Document d = builder. parse (inputsource );

Html#entimpl document = (html#entimpl) D;

Element ele = Document. getelementbyid ("GG ");

System. Out. println (Ele. gettextcontent ());



} Finally {

In. Close ();

}

}

}

Execution result:

Google

The test is successful.

========================================================== ====

I originally used jrex, a Java wrapper for the Mozilla Gecko Layout Engine, to render HTML pages. I was looking for a better engine for extracting the HTML of rendered pages and found the Cobra toolkit that is part of the Lobo project. this project includes des the Cobra toolkit that renders HTML and the lobobrowser built on this toolkit. the code is pure Java.

My initial comparison of jrex and Cobra found the following salient facts:

  • Jrex seems to be an abandoned project while the Lobo project is active. The forums for this project are more active than for jrex.
  • While jrex appears to be abandoned, gecko is a world-class rendering engine. Cobra still seems to be in development.
  • Jrex crashes the Java JVM when loading certain pages, and Cobra does not.
  • Cobra can be run headless while jrex/gecko cannot. Cobra seems faster since it doesn't have to actually render the HTML page to a graphic context.
  • By default, jrex/gecko has des a flash plug-in while Cobra does not. (since the plug-in mechanic for the lobobrowser requires Java code, plug-ins for other browsers will not work. until a Java flash plug-in is available, Cobra will not handle flash .) the javascript in some pages will cause a modified page to be loaded if Flash isn' t present. in some data mining tasks, being able to examine the <Object> and <embed> tags is useful and might not be available in Cobra unless a plug-in for flash is installed.
  • Jrex/gecko seems to handle less well-formed HTML than cobra. A missing <HTML> or

Related Article

Contact Us

The content source of this page is from Internet, which doesn't represent Alibaba Cloud's opinion; products and services mentioned on that page don't have any relationship with Alibaba Cloud. If the content of the page makes you feel confusing, please write us an email, we will handle the problem within 5 days after receiving your email.

If you find any instances of plagiarism from the community, please send an email to: info-contact@alibabacloud.com and provide relevant evidence. A staff member will contact you within 5 working days.

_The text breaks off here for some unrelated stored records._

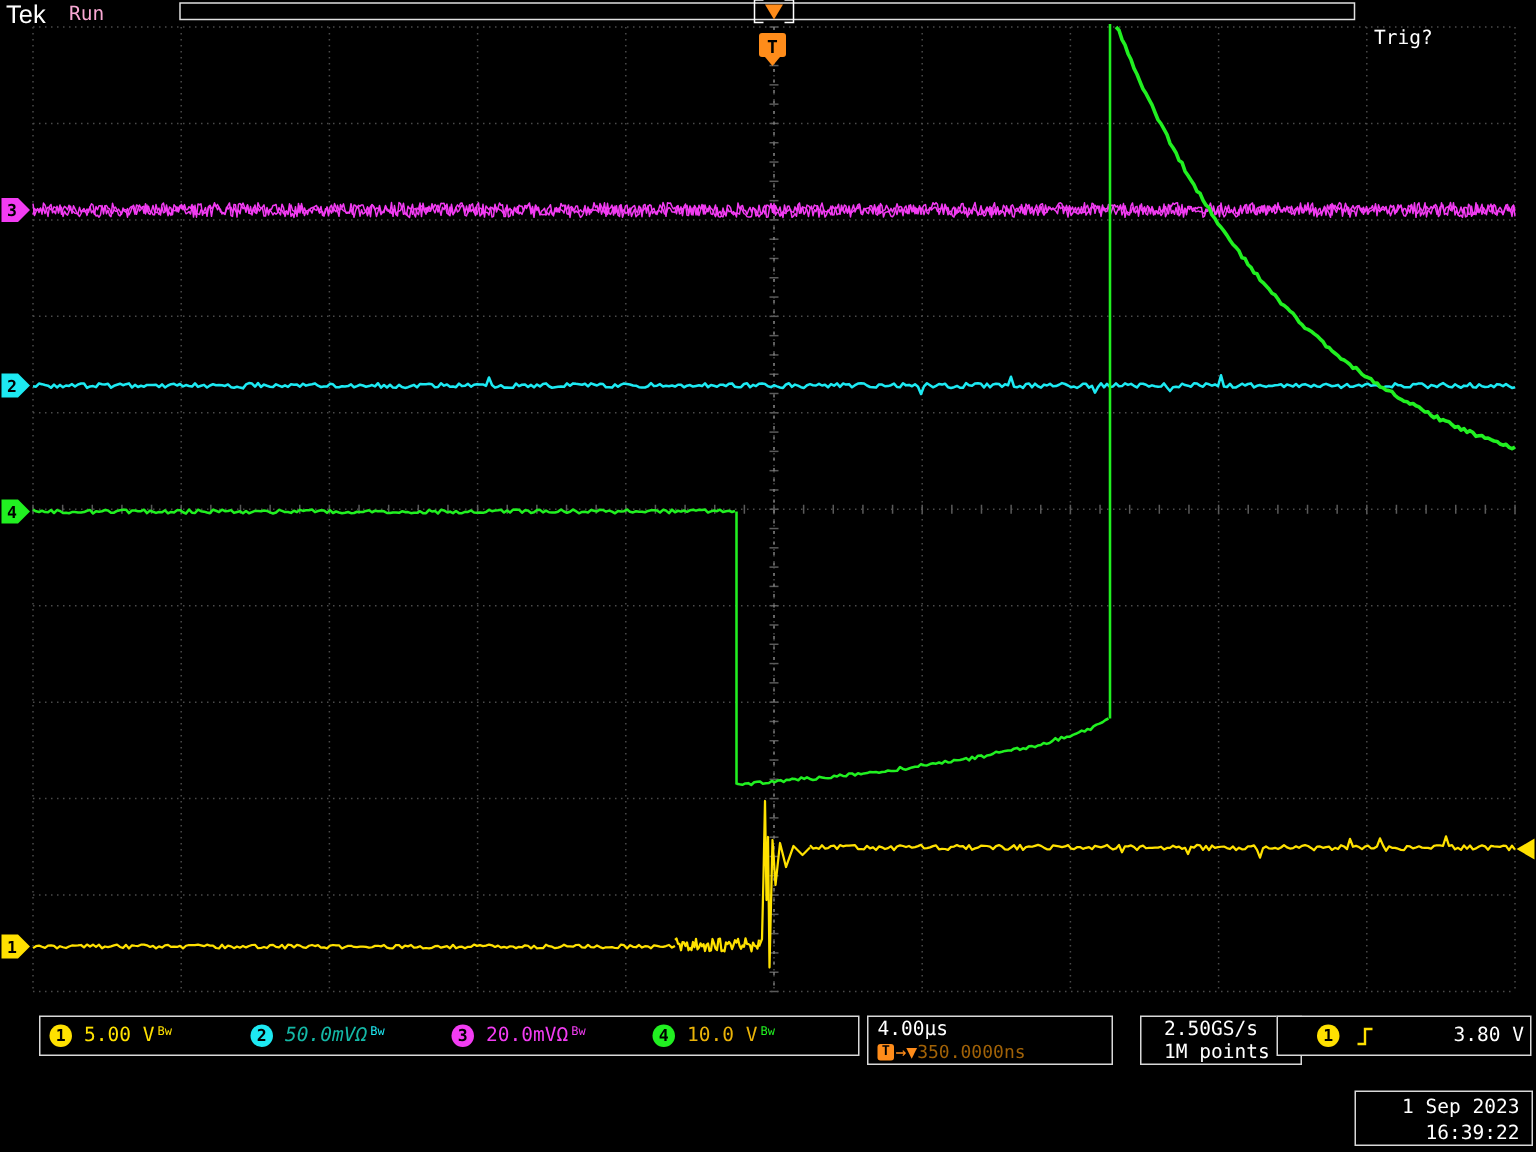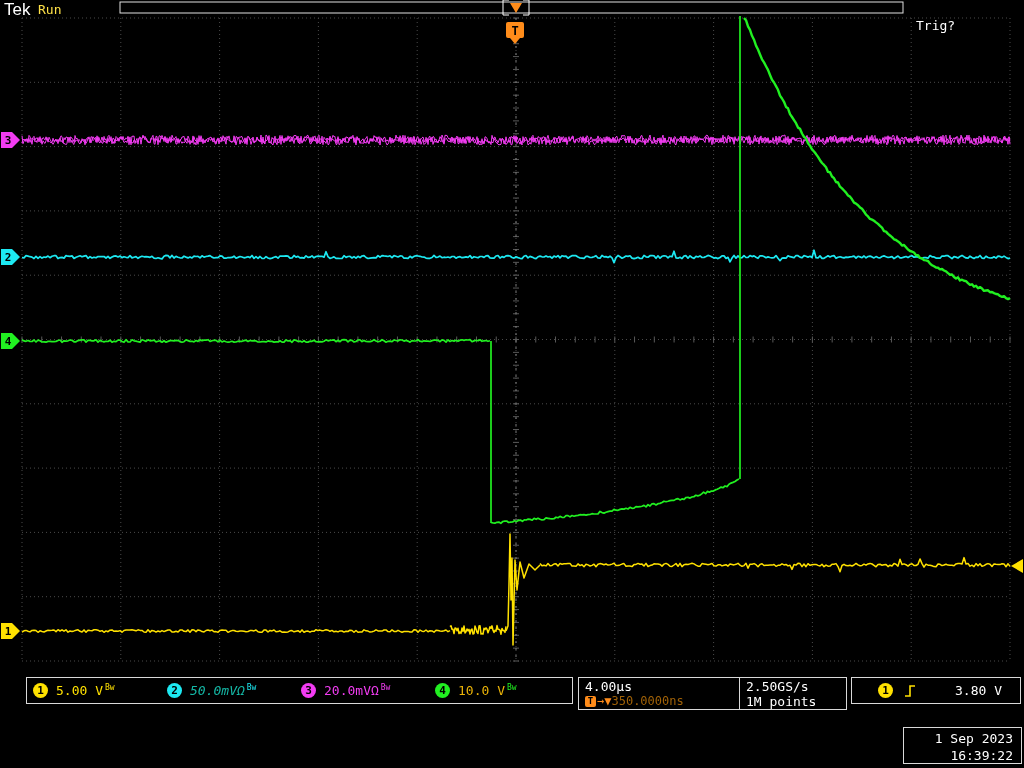--- a/index.html
+++ b/index.html
@@ -9,7 +9,7 @@
   .abs{position:absolute;z-index:2;}
   .box{position:absolute;z-index:2;border:1px solid #d9d9d9;box-sizing:border-box;background:#000;}
   #tek-logo{left:4px;top:0;font-family:"Liberation Sans",sans-serif;font-weight:normal;font-size:17px;color:#fff;}
-  #acq-state{left:38px;top:2px;font-size:13px;color:#fde047;}
+  #acq-state{left:46px;top:2px;font-size:13px;color:#f9a8d4;}
   #trig-status{left:916px;top:18px;font-size:13px;color:#fff;}
   #ch-readouts{left:26px;top:677px;width:547px;height:27px;display:flex;align-items:center;padding-left:6px;}
   .ch-entry{display:flex;align-items:center;width:134px;}

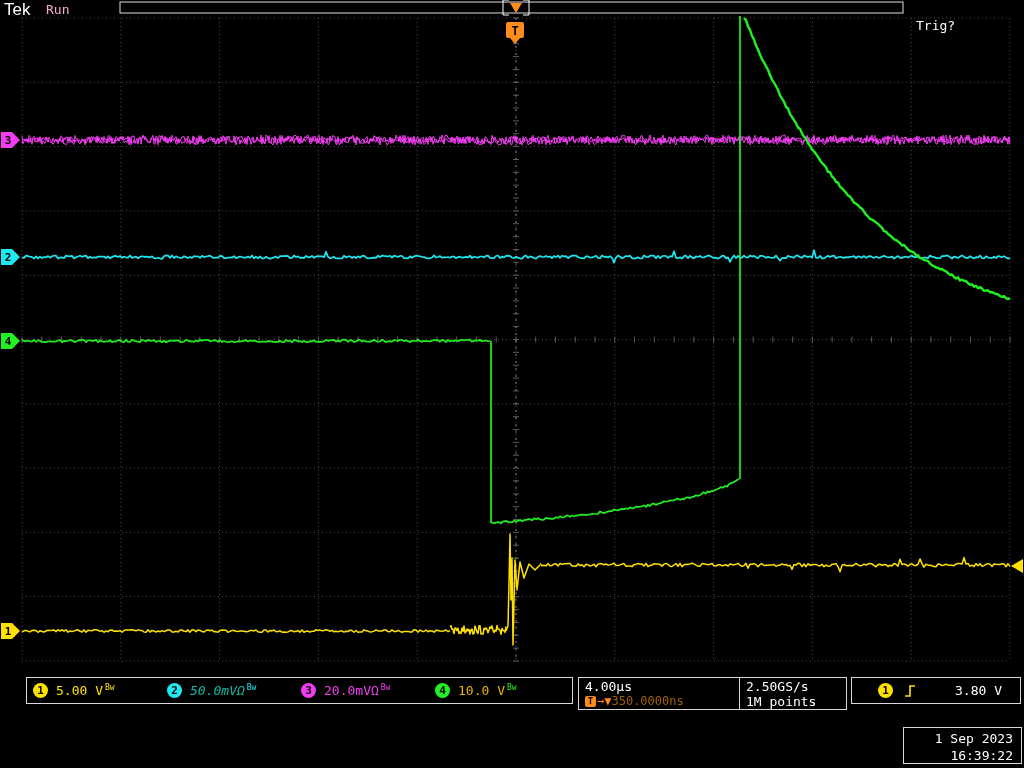--- a/index.html
+++ b/index.html
@@ -23,7 +23,7 @@
   .tflag{color:#000;font-size:9px;font-weight:bold;width:11px;height:11px;display:inline-flex;
          align-items:center;justify-content:center;border-radius:2px;margin-right:1px;}
   .orange{color:#ff8c1a;}
-  #acq-box{left:739px;top:677px;width:108px;height:33px;padding:1px 0 0 6px;font-size:13px;color:#fff;line-height:15px;}
+  #acq-box{left:760px;top:677px;width:108px;height:33px;padding:1px 0 0 15px;font-size:13px;color:#fff;line-height:15px;}
   #trig-box{left:851px;top:677px;width:170px;height:27px;display:flex;align-items:center;}
   #trig-box .badge{margin-left:26px;margin-right:0;}
   #slope-icon{margin-left:10px;}

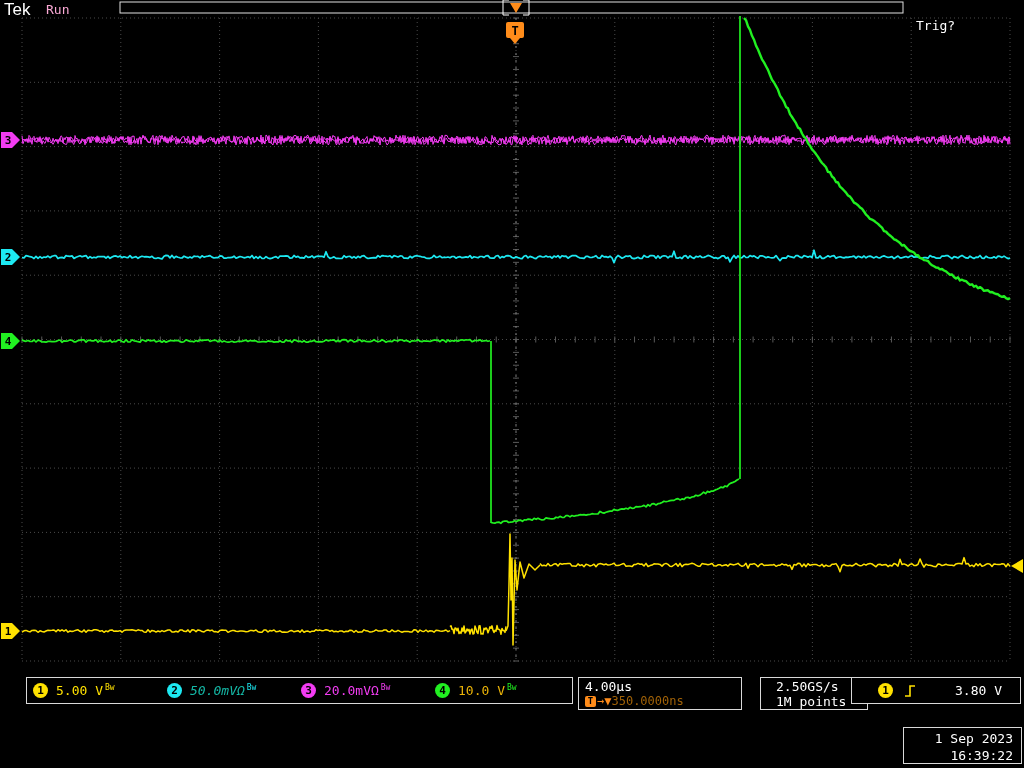--- a/index.html
+++ b/index.html
@@ -27,7 +27,7 @@
   #trig-box{left:851px;top:677px;width:170px;height:27px;display:flex;align-items:center;}
   #trig-box .badge{margin-left:26px;margin-right:0;}
   #slope-icon{margin-left:10px;}
-  #trig-level{margin-left:auto;margin-right:18px;font-size:13px;color:#fff;}
+  #trig-level{margin-left:auto;margin-right:4px;font-size:13px;color:#fff;}
   #date-box{left:903px;top:727px;width:119px;height:37px;color:#fff;font-size:13px;text-align:right;
             padding:2px 8px 0 0;line-height:17px;}
 </style>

A Free Trial That Lets You Build Big!

Start building with 50+ products and up to 12 months usage for Elastic Compute Service

  • Sales Support

    1 on 1 presale consultation

  • After-Sales Support

    24/7 Technical Support 6 Free Tickets per Quarter Faster Response

  • Alibaba Cloud offers highly flexible support services tailored to meet your exact needs.